*Task requirements*
Wherever "item" appears in a line of the listing, report that line.

*Records to process*
※

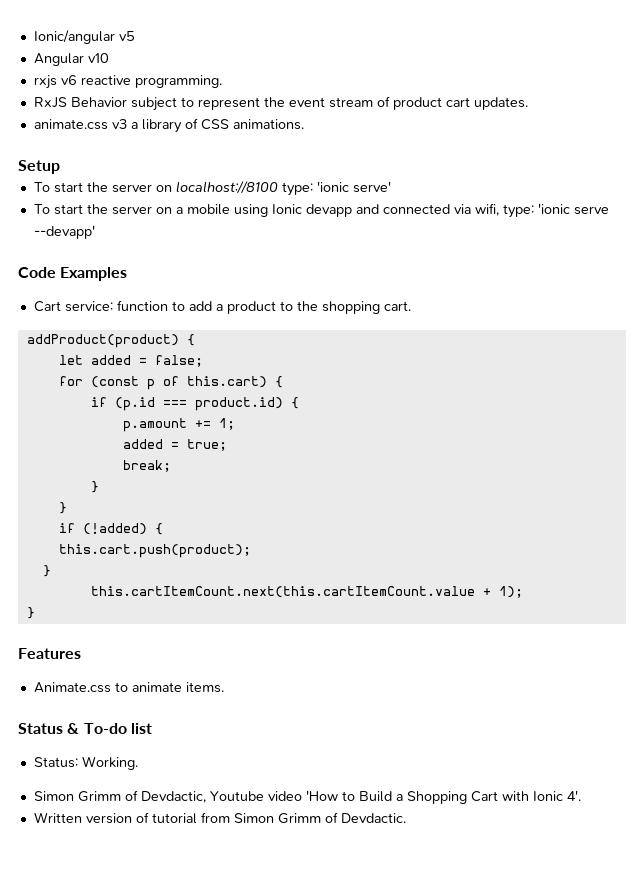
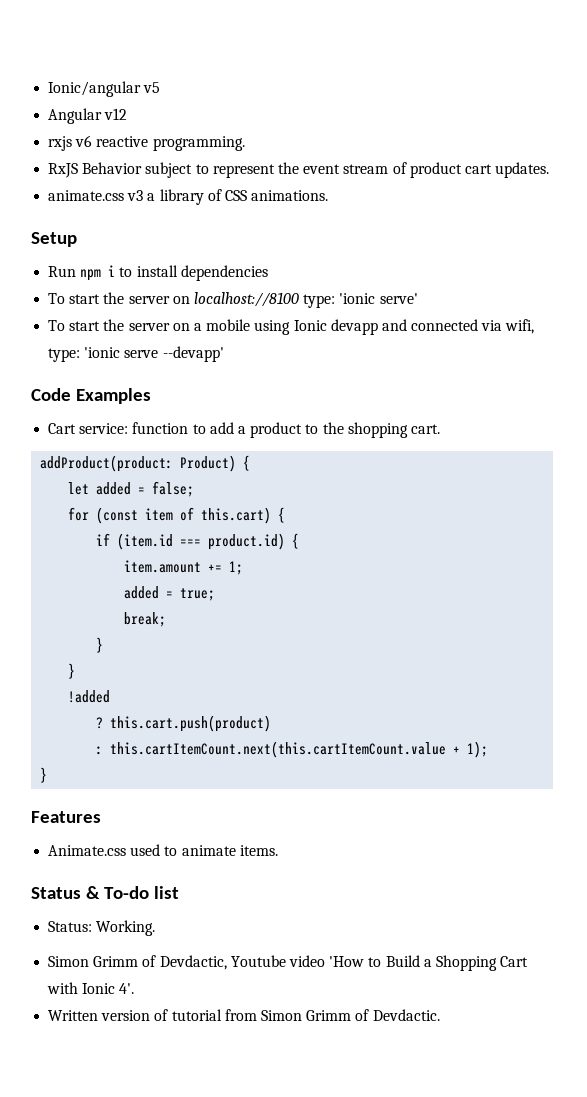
[87,53,109,63] v10 -> [104,108,128,120] v12
(60, 167) none -> [48,265,268,281] // Run npm i to install dependencies
[26,334,179,348] addProduct(product) -> [40,455,237,472] addProduct(product: Product)
[146,379,155,390] p -> [145,508,174,521] item
[114,397,155,411] (p.id -> [117,533,174,550] (item.id
[122,418,187,432] p.amount -> [124,560,202,573] item.amount
[58,523,163,535] [58,544,251,558] [42,565,51,577] if (!added) { // this.cart.push(product); // } // -> [68,690,111,703] [96,715,272,732] [96,746,104,755] !added // ? this.cart.push(product) // :
(111, 687) none -> [130,844,161,856] used

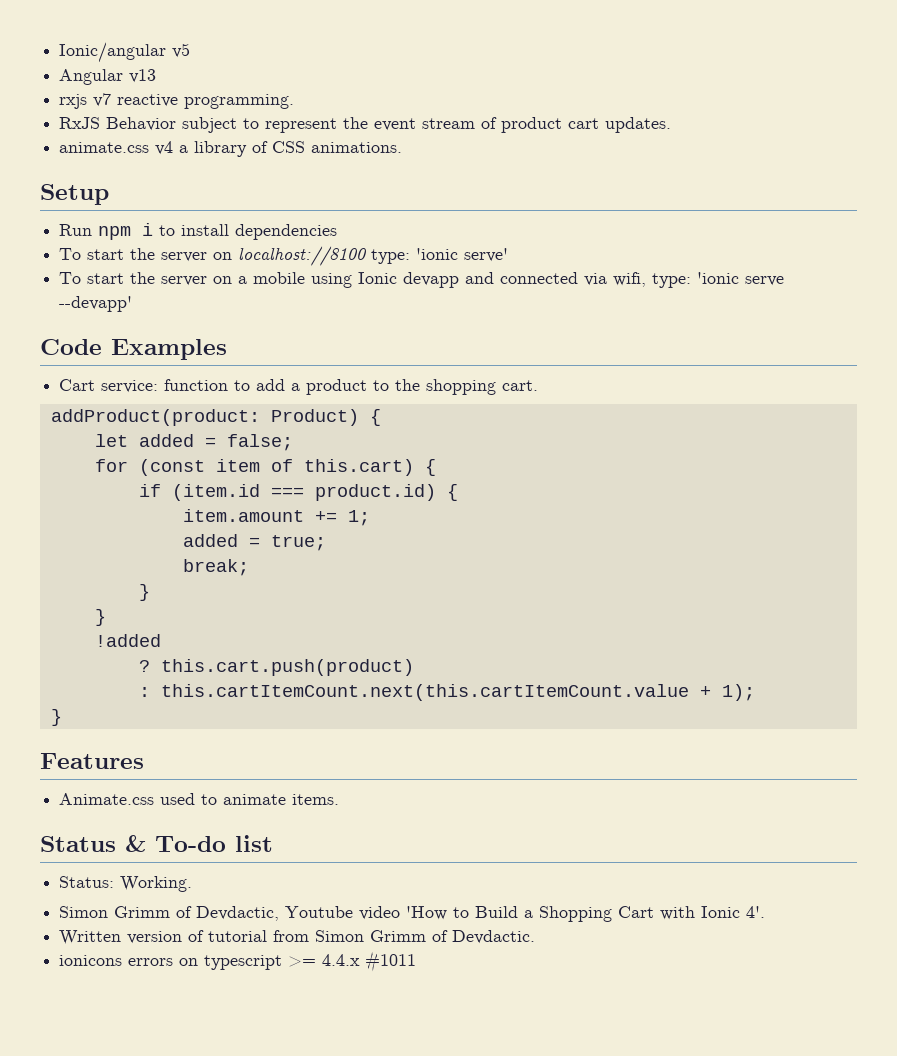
[104,108,128,120] v12 -> [129,69,157,83] v13
[75,135,93,147] v6 -> [93,93,112,107] v7
[127,190,144,201] v3 -> [155,141,174,155] v4
(440, 1015) none -> [59,951,417,972] // ionicons errors on typescript >= 4.4.x #1011

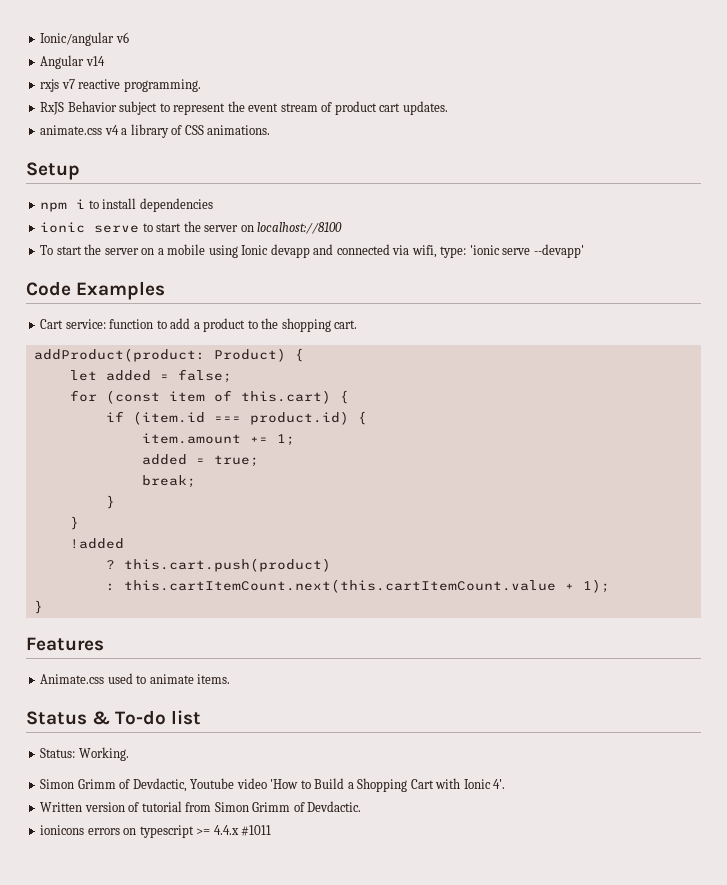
[172,43,191,58] v5 -> [115,32,129,43] v6
[129,69,157,83] v13 -> [85,56,105,66] v14
[59,224,93,236] Run -> (80, 171) none
[59,248,82,260] To -> [40,222,153,233] ionic serve to
[371,248,509,264] type: 'ionic serve' -> (343, 228) none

※

*Solution to this problem*
[146,379,155,390] p -> [145,508,174,521] item
[114,397,155,411] (p.id -> [117,533,174,550] (item.id
[122,418,187,432] p.amount -> [124,560,202,573] item.amount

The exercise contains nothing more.